72 N.W. 598, 114 Mich. 605, 1897 Mich. LEXIS 1138
CourtMichigan Supreme Court
DecidedOctober 25, 1897
StatusPublished

This text of 72 N.W. 598 (Etson v. Fort Wayne & Belle Isle Railway Co.) is published on Counsel Stack Legal Research, covering Michigan Supreme Court primary law. Counsel Stack provides free access to over 12 million legal documents including statutes, case law, regulations, and constitutions.

Bluebook
Etson v. Fort Wayne & Belle Isle Railway Co., 72 N.W. 598, 114 Mich. 605, 1897 Mich. LEXIS 1138 (Mich. 1897).

Opinion

Montgomery, J.

This case was before the court at a former term, and the decision is reported in 110 Mich. 494. The plaintiff claimed to have been injured by being thrown from a car by an unnecessarily sudden jerk or starting. At the former hearing, it was held that there was no evidence to show that the jerk of the car was not occasioned by some cause for which the defendant was not to blame.
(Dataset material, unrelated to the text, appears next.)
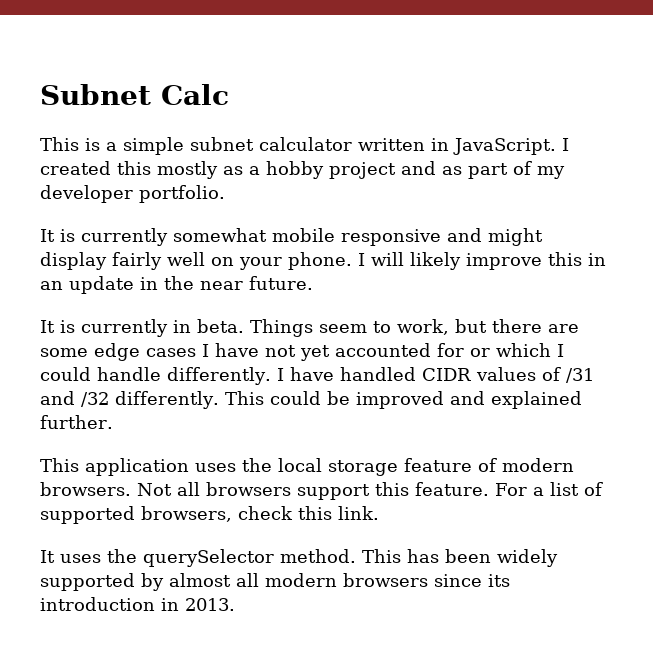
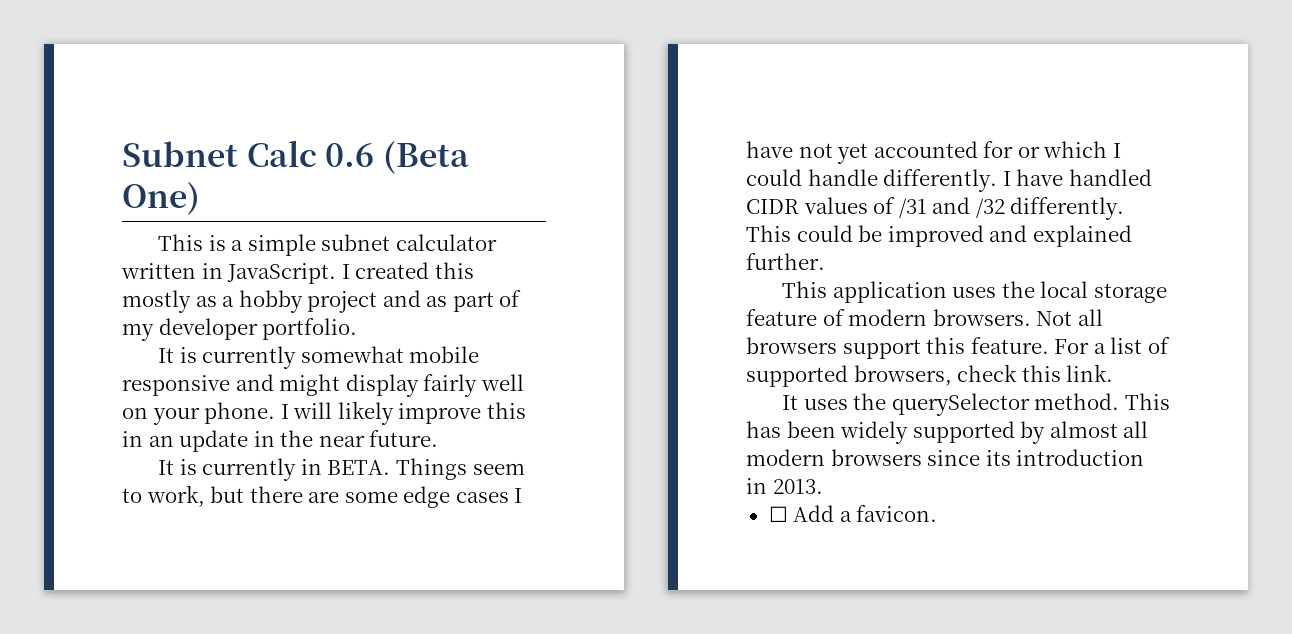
(229, 94) none -> [325,141,469,174] [122,182,200,215] 0.6 (Beta One)
[197,319,244,333] beta. -> [327,460,391,475] BETA.
(235, 604) none -> [768,505,938,522] // ☐ Add a favicon.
The declaration was amended by charging negligence in employing a careless, reckless, and incompetent motorman, who left his post of duty, and allowed an inexperienced and incompetent man to operate the [606]*606motor, who, by reason of his inexperience and incompetency, lost control of the car, etc. Upon this amended declaration, the plaintiff again recovered a verdict, and defendant brings error.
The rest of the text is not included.